**The problem**
Return the data exactly, with all pictures removed.

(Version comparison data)

BEGIN

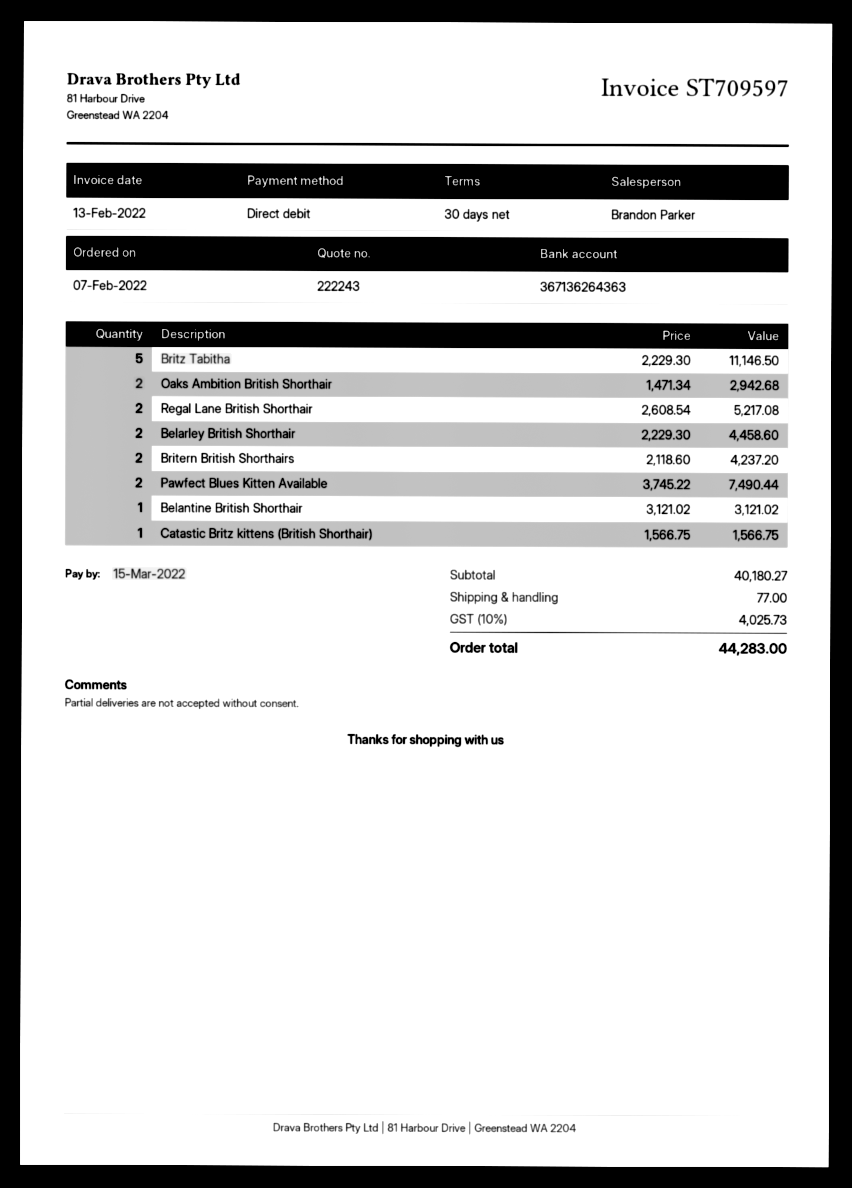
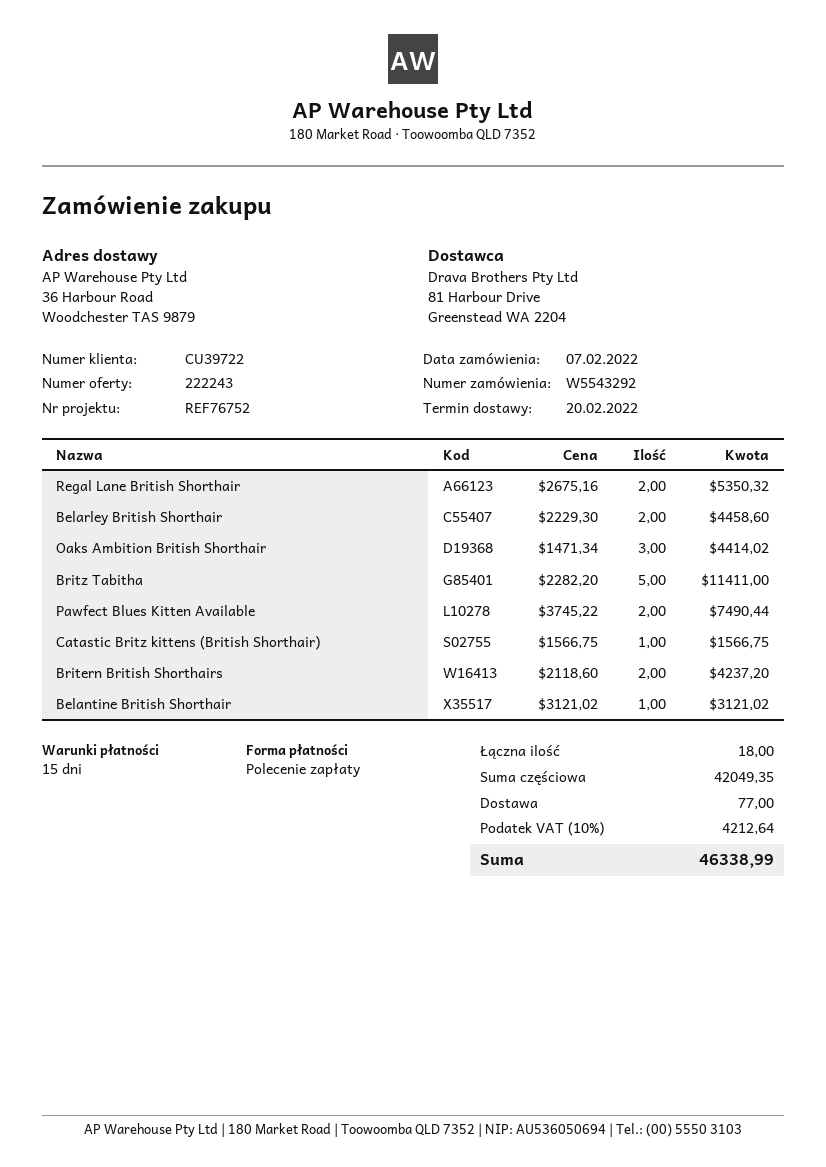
payment terms: 30 days -> 15 days
Britz Tabitha: 5 x 2229.30 = 11146.50 -> 5 x 2282.20 = 11411.00
Oaks Ambition British Shorthair: 2 x 1471.34 = 2942.68 -> 3 x 1471.34 = 4414.02
Regal Lane British Shorthair: 2 x 2608.54 = 5217.08 -> 2 x 2675.16 = 5350.32
subtotal: 40180.27 -> 42049.35
tax: 10% = 4025.73 -> 10% = 4212.64
total: 44283.00 -> 46338.99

END

**Answer section**
payment terms: 30 days -> 15 days
Britz Tabitha: 5 x 2229.30 = 11146.50 -> 5 x 2282.20 = 11411.00
Oaks Ambition British Shorthair: 2 x 1471.34 = 2942.68 -> 3 x 1471.34 = 4414.02
Regal Lane British Shorthair: 2 x 2608.54 = 5217.08 -> 2 x 2675.16 = 5350.32
subtotal: 40180.27 -> 42049.35
tax: 10% = 4025.73 -> 10% = 4212.64
total: 44283.00 -> 46338.99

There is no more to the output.